4. Acid, alkali load test is positive.

Differential diagnosis

1. Identification of other diseases caused by acidosis caused by nitrogen retention, such as diarrhea, ketoacidosis and the like.

2. Identification with other types of renal tubular acidosis, especially should be differentiated from type I.

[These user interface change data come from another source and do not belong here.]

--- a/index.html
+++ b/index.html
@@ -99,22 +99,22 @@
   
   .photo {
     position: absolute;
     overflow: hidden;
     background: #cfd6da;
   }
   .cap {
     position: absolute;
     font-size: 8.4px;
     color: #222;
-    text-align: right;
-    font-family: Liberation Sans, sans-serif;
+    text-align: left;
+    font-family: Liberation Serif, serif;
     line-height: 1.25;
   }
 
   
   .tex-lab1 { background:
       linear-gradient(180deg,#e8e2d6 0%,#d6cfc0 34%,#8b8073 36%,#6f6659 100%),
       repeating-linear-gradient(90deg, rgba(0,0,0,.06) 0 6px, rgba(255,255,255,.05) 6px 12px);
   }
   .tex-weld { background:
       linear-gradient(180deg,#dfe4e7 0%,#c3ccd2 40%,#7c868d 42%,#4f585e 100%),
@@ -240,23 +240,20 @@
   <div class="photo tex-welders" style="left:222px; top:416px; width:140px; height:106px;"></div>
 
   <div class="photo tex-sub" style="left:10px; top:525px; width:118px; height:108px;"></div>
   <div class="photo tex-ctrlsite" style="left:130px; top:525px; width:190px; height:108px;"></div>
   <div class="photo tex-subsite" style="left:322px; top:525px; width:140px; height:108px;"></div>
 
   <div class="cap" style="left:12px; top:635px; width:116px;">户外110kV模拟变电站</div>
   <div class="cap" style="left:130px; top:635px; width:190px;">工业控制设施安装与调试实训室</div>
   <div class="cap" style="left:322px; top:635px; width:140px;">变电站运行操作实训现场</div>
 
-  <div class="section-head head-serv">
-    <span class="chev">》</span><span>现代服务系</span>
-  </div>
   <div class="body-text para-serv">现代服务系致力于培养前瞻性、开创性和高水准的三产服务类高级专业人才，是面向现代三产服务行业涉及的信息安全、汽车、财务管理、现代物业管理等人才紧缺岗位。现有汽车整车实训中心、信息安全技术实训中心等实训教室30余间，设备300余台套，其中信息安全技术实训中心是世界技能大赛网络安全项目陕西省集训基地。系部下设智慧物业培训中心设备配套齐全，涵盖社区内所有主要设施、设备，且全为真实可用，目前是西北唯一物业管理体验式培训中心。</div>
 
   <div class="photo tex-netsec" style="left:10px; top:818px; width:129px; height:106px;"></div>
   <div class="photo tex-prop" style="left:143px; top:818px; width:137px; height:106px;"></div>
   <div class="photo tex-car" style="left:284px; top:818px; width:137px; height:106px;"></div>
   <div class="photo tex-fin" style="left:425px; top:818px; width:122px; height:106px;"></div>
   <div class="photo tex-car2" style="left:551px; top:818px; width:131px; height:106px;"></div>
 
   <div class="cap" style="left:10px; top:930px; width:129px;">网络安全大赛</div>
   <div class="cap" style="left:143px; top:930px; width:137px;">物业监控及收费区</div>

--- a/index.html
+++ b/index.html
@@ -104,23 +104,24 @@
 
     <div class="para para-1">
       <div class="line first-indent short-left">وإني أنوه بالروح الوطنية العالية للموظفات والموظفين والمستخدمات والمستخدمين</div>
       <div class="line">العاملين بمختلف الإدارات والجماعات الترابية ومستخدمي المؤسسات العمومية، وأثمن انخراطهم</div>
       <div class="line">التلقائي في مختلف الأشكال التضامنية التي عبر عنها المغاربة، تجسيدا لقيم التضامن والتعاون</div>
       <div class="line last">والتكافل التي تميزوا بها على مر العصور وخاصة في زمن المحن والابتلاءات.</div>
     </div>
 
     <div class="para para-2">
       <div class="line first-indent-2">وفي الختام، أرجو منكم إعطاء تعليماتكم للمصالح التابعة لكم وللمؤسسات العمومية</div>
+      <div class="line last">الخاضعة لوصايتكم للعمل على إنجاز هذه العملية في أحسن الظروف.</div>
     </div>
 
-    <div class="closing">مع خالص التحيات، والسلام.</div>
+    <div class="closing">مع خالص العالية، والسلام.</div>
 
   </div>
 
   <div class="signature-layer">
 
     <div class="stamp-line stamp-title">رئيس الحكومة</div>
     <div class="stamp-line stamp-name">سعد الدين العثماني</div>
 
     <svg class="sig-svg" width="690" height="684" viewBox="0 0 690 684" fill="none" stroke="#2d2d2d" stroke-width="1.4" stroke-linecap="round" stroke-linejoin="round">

The main clinical manifestation of this disease is hyperchloremia metabolic acidosis. The growth retardation of young children is often the most important or even the only manifestation of this disease. Therefore, children with developmental delay should pay close attention to the presence or absence of PRTA. In case of uncorrectable dehydration and acidosis, you should be alert to the possibility of this disease, and check accordingly, the amount of bicarbonate or citrate buffer must be 6mmol / (kg · d) to maintain plasma CO2 binding capacity 22mmol / L, this point can be distinguished from the distal RTA, urine concentration dysfunction is lighter than the distal RTA.

The material in this site is intended to be of general informational use and is not intended to constitute medical advice, probable diagnosis, or recommended treatments.

Was this article helpful? Thanks for the feedback. Thanks for the feedback.